══ Record extracts

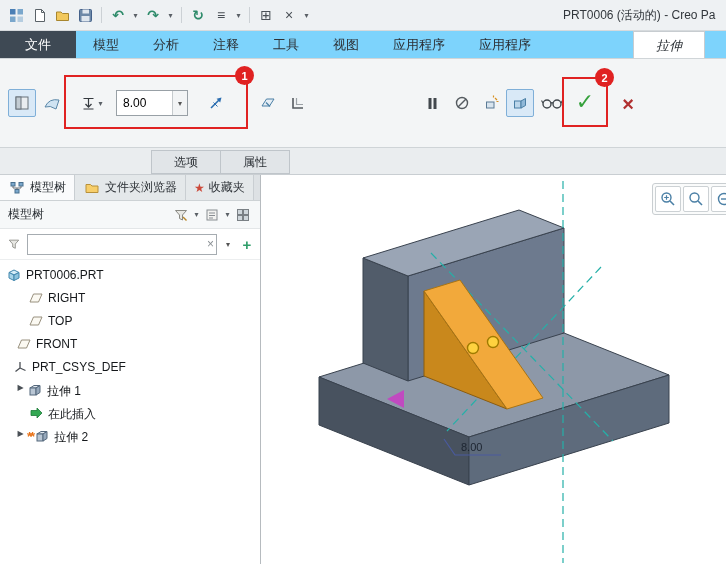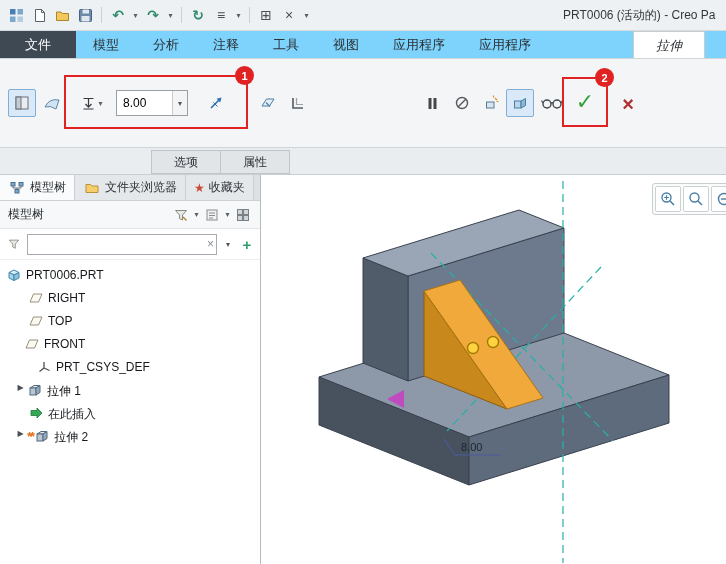--- a/index.html
+++ b/index.html
@@ -337,7 +337,7 @@
           </span>
           <span class="tlabel">TOP</span>
         </div>
-        <div class="trow" style="padding-left:24px">
+        <div class="trow" style="padding-left:16px">
           <span class="ticon">
             <svg width="14" height="14" viewBox="0 0 14 14">
                 <polygon points="1,11 4.5,3 13,3 9.5,11" fill="#fbf9f2" stroke="#98907e"></polygon>

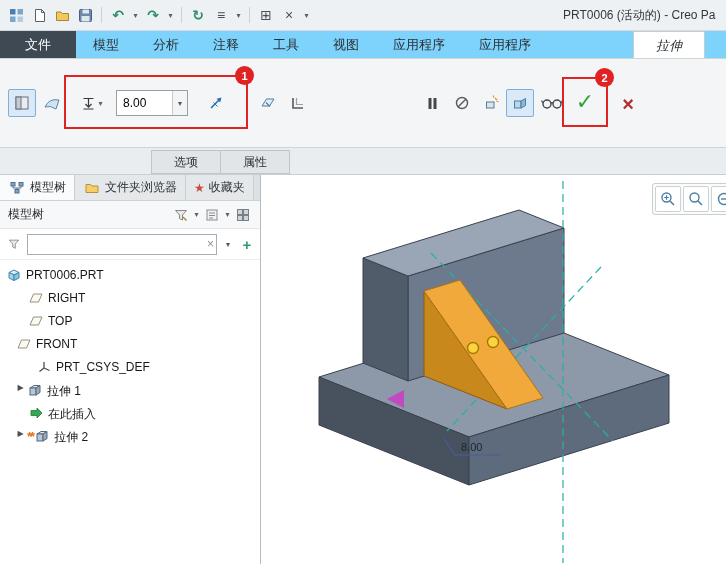--- a/index.html
+++ b/index.html
@@ -345,7 +345,7 @@
           </span>
           <span class="tlabel">FRONT</span>
         </div>
-        <div class="trow" style="padding-left:36px">
+        <div class="trow" style="padding-left:12px">
           <span class="ticon">
             <svg width="14" height="14" viewBox="0 0 14 14">
                 <path d="M7,2 V8 M7,8 L2.5,11.5 M7,8 L12.5,10.5" fill="none" stroke="#4a4f55" stroke-width="1.3"></path>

════

◆ Assigned task: Without copying any picture, write out the entries exactly.

◆ The completed task:
--- a/index.html
+++ b/index.html
@@ -337,7 +337,7 @@
           </span>
           <span class="tlabel">TOP</span>
         </div>
-        <div class="trow" style="padding-left:24px">
+        <div class="trow" style="padding-left:16px">
           <span class="ticon">
             <svg width="14" height="14" viewBox="0 0 14 14">
                 <polygon points="1,11 4.5,3 13,3 9.5,11" fill="#fbf9f2" stroke="#98907e"></polygon>

--- a/index.html
+++ b/index.html
@@ -345,7 +345,7 @@
           </span>
           <span class="tlabel">FRONT</span>
         </div>
-        <div class="trow" style="padding-left:36px">
+        <div class="trow" style="padding-left:12px">
           <span class="ticon">
             <svg width="14" height="14" viewBox="0 0 14 14">
                 <path d="M7,2 V8 M7,8 L2.5,11.5 M7,8 L12.5,10.5" fill="none" stroke="#4a4f55" stroke-width="1.3"></path>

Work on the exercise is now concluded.